The fourth factor is the arrival of an inexperienced political class that has no project for building the nation and the state, a class that cannot move outside the framework of the limited and narrow-minded bargaining, and that is controlled by ethnic and sectarian divisions and suspicions.
All these factors combined together based on a strong ground of hatred of the democratic project, or inability to understand it. This is the ground of the society in which the modernization project suffered a setback, and faced by this setback it had to return to its old tools (the tribe, the sect, and the clan) after the state, especially after the defeat in Kuwait in 1991, abandoned its role as provider of services and promoter of the change project. In the eyes of many Iraqis, the state was transformed into intelligence and security organizations and partisan groups whose members knocked on doors to collect donations, to mobilize for demonstrations in support of the “wisdom of the leadership,” to recruit people, or to recover the price of the bullet that was used to execute their sons.

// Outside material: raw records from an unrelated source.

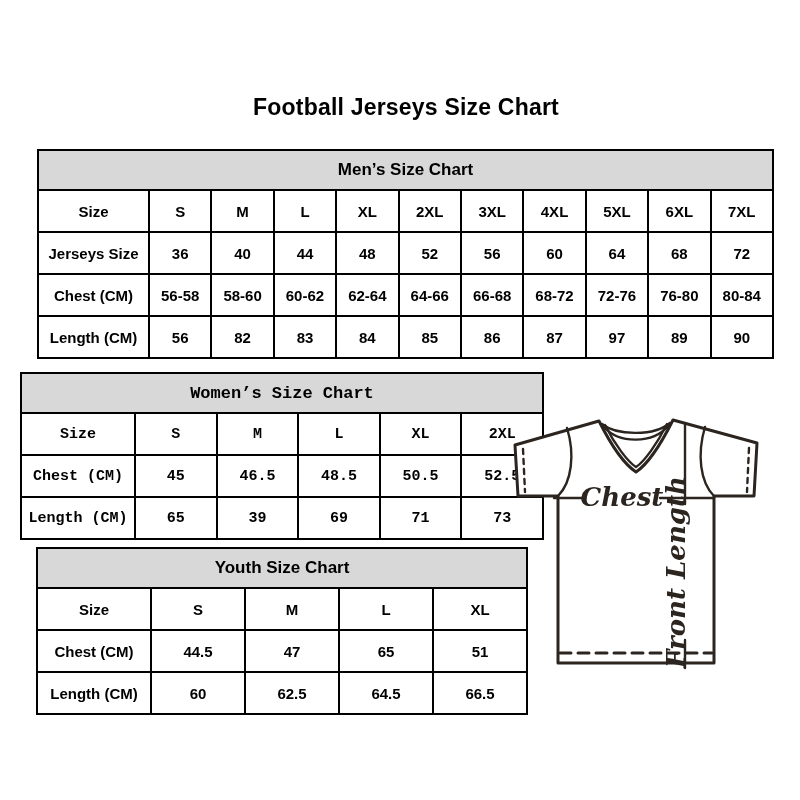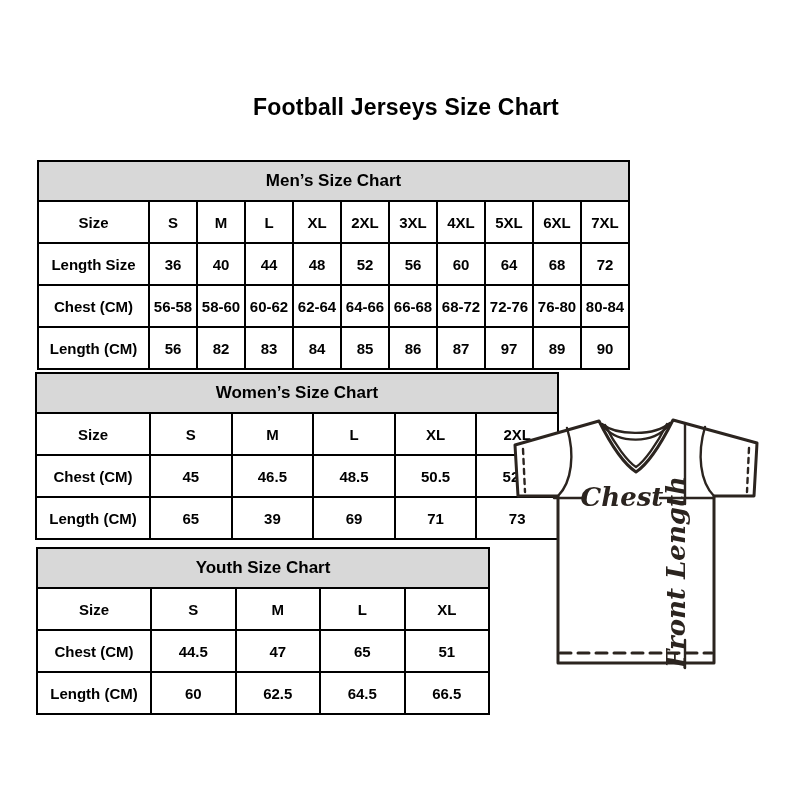--- a/index.html
+++ b/index.html
@@ -37,7 +37,7 @@
     font-size:17px;height:38px;
   }
   table.tbl tbody td{height:40px;}
-  table.mens{left:37px;top:160px;width:593px;}
+  table.mens{left:37px;top:149px;width:737px;}
   table.mens col.c-label{width:111px;}
   table.womens{left:35px;top:372px;width:524px;}
   table.womens col.c-label{width:114px;}

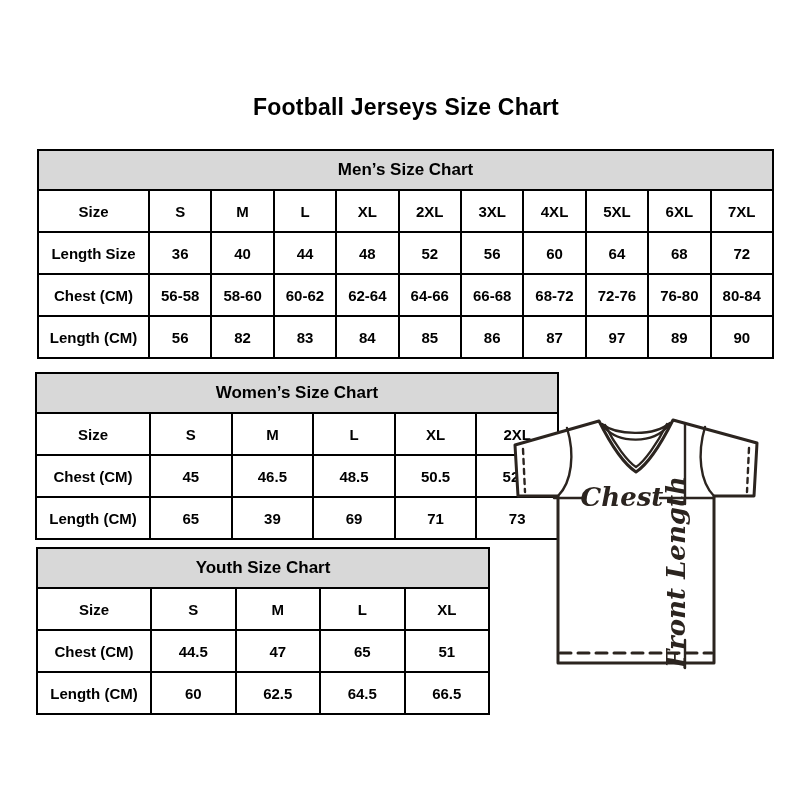--- a/index.html
+++ b/index.html
@@ -87,7 +87,7 @@
           <td>7XL</td>
         </tr>
         <tr>
-          <td>Length Size</td>
+          <td>Jerseys Size</td>
           <td>36</td>
           <td>40</td>
           <td>44</td>

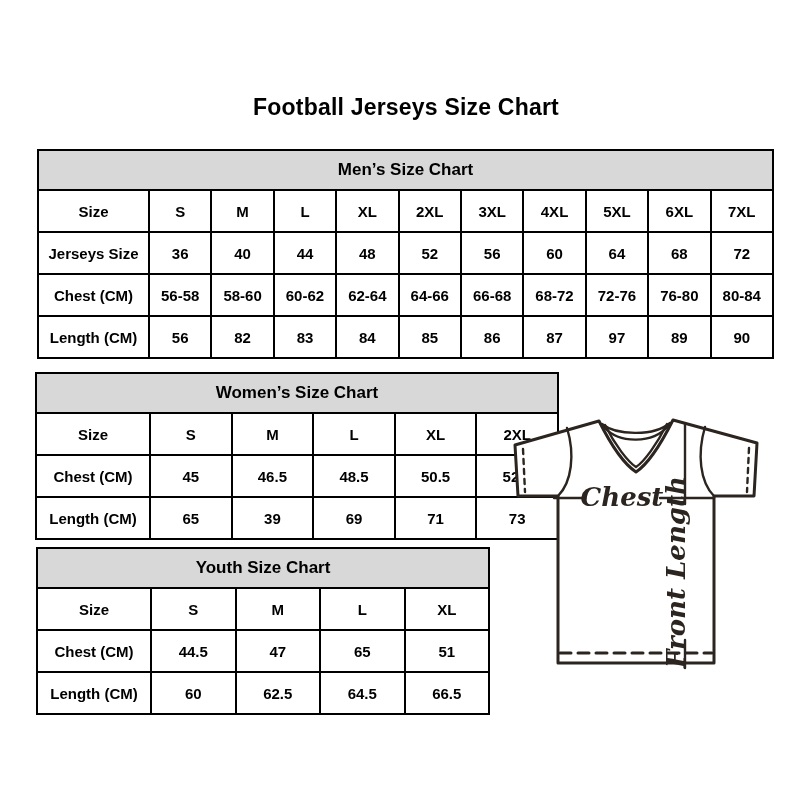--- a/index.html
+++ b/index.html
@@ -39,7 +39,7 @@
   table.tbl tbody td{height:40px;}
   table.mens{left:37px;top:149px;width:737px;}
   table.mens col.c-label{width:111px;}
-  table.womens{left:35px;top:372px;width:524px;}
+  table.womens{left:20px;top:372px;width:524px;font-family:Liberation Mono, monospace;}
   table.womens col.c-label{width:114px;}
   table.youth{left:36px;top:547px;width:454px;}
   table.youth col.c-label{width:114px;}

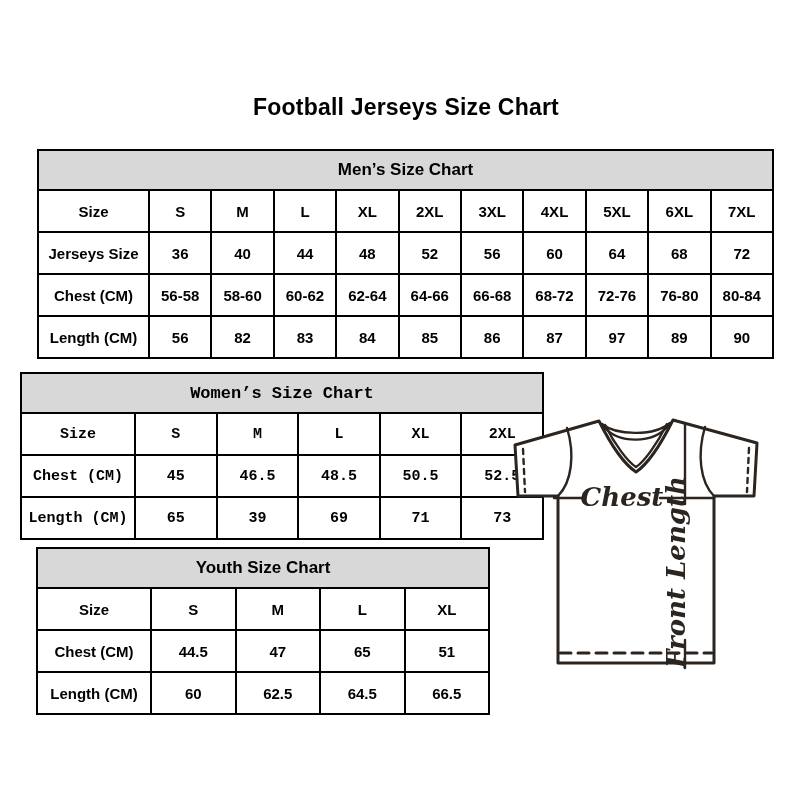--- a/index.html
+++ b/index.html
@@ -41,7 +41,7 @@
   table.mens col.c-label{width:111px;}
   table.womens{left:20px;top:372px;width:524px;font-family:Liberation Mono, monospace;}
   table.womens col.c-label{width:114px;}
-  table.youth{left:36px;top:547px;width:454px;}
+  table.youth{left:36px;top:547px;width:492px;}
   table.youth col.c-label{width:114px;}
   .jersey{position:absolute;left:502px;top:412px;width:268px;height:266px;}
   .jersey path, .jersey line{fill:none;stroke:var(--line);stroke-linecap:round;stroke-linejoin:round;}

Also in the nineties the state adopted a wide-scale revival of tribalism and clannish tendencies, and their institutions. This meant the demolition of what was left of the modernization project that the Baathists adopted at the beginning of the seventies, and even made a considerable progress in it through projects such as combating illiteracy and mandatory education, despite the fact that they were wrapped in propaganda and ideological controls. This was before the Baath was demolished as a party and turned into a property of an alliance of clans and peasants led by a gang of ignorant and semi-educated individuals.
I point out this fact in order to encourage the minds to bypass our traditional concepts, which we use in dealing with our near past and our present, including the dysfunction in understanding the phenomenon of the Baath Party. I believe that the Baath Party died as a political and ideological organization in the mid seventies, and that what we have known as the Baath Party after that was nothing other than a security and military organization subordinate to Saddam Hussein.
Understanding the past, specifically the social dimension, is the gateway to understanding what is taking place now. The nature of the Iraqi crisis is that it is a structural crisis coupled with the chronic failure of the state to reconcile itself with the society, and to lead a real and modern project of change in the society.